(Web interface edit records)
•••

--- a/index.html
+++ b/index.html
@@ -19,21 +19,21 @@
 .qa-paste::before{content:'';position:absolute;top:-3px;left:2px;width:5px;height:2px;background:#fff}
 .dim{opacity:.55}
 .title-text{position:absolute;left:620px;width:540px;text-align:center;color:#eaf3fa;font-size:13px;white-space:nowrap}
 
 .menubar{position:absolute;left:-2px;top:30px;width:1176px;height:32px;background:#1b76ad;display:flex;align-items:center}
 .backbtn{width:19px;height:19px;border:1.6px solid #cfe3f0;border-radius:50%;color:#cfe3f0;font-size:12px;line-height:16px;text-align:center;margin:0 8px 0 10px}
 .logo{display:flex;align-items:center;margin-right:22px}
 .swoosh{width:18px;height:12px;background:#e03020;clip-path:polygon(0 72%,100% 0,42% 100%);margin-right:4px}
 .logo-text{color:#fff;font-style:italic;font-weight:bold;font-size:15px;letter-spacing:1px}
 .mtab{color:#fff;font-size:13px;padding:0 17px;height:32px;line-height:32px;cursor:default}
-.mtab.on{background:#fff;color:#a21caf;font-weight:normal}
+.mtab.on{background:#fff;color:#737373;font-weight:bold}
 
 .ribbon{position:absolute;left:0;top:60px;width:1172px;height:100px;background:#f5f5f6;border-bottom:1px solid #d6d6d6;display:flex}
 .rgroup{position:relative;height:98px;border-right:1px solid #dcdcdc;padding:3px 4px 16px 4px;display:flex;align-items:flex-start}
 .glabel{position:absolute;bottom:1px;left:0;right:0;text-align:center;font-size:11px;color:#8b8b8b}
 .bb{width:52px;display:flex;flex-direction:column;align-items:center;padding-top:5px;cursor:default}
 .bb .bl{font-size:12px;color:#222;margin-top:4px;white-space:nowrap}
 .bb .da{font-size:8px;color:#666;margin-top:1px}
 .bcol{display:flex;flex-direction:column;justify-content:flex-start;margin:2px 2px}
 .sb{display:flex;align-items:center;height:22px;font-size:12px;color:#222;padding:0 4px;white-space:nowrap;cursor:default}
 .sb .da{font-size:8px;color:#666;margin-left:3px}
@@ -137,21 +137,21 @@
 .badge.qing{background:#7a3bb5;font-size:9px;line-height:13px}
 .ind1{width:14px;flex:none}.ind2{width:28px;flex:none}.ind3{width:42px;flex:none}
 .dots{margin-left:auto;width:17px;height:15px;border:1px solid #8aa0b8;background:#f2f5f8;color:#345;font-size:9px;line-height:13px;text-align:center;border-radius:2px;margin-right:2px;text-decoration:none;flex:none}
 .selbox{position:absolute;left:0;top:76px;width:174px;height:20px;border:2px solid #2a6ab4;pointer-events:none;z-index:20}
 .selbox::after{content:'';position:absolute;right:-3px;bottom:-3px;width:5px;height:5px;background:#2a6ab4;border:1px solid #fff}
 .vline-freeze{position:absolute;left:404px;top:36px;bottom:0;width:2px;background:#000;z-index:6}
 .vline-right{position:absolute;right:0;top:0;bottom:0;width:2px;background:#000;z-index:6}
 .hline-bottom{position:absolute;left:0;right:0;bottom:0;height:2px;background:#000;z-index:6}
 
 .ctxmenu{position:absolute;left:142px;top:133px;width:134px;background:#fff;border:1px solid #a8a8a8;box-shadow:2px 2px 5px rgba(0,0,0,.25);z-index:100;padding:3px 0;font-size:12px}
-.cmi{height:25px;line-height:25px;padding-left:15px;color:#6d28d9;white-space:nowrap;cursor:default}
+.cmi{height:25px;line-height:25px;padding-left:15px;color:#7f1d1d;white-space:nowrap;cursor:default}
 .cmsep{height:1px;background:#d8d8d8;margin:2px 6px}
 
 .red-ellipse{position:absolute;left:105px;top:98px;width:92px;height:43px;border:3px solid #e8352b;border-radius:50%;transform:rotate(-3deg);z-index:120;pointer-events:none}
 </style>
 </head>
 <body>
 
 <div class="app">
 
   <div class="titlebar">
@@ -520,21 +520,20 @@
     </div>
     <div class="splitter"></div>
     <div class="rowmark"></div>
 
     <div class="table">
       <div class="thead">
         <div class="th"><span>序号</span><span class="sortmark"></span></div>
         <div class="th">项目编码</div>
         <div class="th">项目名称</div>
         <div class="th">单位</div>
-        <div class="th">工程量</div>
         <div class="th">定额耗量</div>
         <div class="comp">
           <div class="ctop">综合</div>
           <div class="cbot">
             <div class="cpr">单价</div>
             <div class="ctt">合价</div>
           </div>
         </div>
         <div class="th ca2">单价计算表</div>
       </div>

•••

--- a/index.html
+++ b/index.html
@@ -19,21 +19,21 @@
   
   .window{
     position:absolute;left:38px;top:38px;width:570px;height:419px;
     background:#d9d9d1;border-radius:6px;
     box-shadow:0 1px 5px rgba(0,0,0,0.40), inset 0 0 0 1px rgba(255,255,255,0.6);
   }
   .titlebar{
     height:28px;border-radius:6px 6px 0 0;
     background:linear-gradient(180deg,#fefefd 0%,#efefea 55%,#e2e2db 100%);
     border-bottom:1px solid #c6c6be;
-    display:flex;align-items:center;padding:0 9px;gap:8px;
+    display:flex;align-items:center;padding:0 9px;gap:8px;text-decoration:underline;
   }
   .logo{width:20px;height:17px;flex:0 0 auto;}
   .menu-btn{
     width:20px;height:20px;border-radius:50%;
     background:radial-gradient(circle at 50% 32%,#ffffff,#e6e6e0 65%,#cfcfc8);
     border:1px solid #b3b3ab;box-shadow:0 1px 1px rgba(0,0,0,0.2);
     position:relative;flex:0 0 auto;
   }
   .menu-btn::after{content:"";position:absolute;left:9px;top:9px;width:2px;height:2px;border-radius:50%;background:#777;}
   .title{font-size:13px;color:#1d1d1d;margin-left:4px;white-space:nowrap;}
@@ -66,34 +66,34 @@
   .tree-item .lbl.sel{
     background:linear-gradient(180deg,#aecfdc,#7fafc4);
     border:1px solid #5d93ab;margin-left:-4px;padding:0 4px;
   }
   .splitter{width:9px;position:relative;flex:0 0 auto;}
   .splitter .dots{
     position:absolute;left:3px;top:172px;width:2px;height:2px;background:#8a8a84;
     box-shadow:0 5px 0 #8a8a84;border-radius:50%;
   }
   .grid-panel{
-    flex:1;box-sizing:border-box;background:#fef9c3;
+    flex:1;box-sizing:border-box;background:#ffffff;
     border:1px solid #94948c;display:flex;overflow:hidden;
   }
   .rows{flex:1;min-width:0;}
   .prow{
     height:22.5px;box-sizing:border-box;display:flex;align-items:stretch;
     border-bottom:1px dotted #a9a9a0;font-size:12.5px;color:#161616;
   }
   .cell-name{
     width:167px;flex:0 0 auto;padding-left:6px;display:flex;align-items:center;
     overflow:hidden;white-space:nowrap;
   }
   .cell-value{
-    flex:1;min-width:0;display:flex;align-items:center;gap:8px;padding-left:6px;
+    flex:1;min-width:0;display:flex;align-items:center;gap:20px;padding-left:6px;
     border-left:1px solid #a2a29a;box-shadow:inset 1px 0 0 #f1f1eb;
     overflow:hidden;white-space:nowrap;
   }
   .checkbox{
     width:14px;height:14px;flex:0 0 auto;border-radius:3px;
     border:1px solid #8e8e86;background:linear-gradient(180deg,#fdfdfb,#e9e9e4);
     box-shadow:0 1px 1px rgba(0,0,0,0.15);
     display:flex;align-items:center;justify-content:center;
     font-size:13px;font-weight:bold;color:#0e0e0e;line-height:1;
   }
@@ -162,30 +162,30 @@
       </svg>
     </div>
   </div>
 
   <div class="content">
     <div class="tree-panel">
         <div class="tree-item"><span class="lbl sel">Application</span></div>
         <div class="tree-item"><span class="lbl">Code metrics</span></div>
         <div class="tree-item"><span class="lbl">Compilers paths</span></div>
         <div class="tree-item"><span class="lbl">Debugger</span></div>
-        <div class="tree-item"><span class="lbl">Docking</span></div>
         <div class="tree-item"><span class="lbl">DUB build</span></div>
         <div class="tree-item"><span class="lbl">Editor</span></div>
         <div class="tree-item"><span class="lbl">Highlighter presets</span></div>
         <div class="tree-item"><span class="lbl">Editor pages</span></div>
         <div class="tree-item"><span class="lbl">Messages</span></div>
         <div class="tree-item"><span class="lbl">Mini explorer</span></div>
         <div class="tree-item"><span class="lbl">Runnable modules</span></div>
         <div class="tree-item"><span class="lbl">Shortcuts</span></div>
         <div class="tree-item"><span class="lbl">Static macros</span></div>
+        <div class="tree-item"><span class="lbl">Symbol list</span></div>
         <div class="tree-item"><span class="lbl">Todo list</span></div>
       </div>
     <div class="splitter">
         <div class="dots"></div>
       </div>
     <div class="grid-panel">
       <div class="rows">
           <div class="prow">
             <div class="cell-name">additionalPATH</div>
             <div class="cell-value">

•••

◆ EXERCISE GOAL:
In the entries above, find every line with the word "none" and list it.

◆ SOLUTION TO THIS TASK:
 .ind1{width:14px;flex:none}.ind2{width:28px;flex:none}.ind3{width:42px;flex:none}
 .dots{margin-left:auto;width:17px;height:15px;border:1px solid #8aa0b8;background:#f2f5f8;color:#345;font-size:9px;line-height:13px;text-align:center;border-radius:2px;margin-right:2px;text-decoration:none;flex:none}
 .selbox{position:absolute;left:0;top:76px;width:174px;height:20px;border:2px solid #2a6ab4;pointer-events:none;z-index:20}
 .red-ellipse{position:absolute;left:105px;top:98px;width:92px;height:43px;border:3px solid #e8352b;border-radius:50%;transform:rotate(-3deg);z-index:120;pointer-events:none}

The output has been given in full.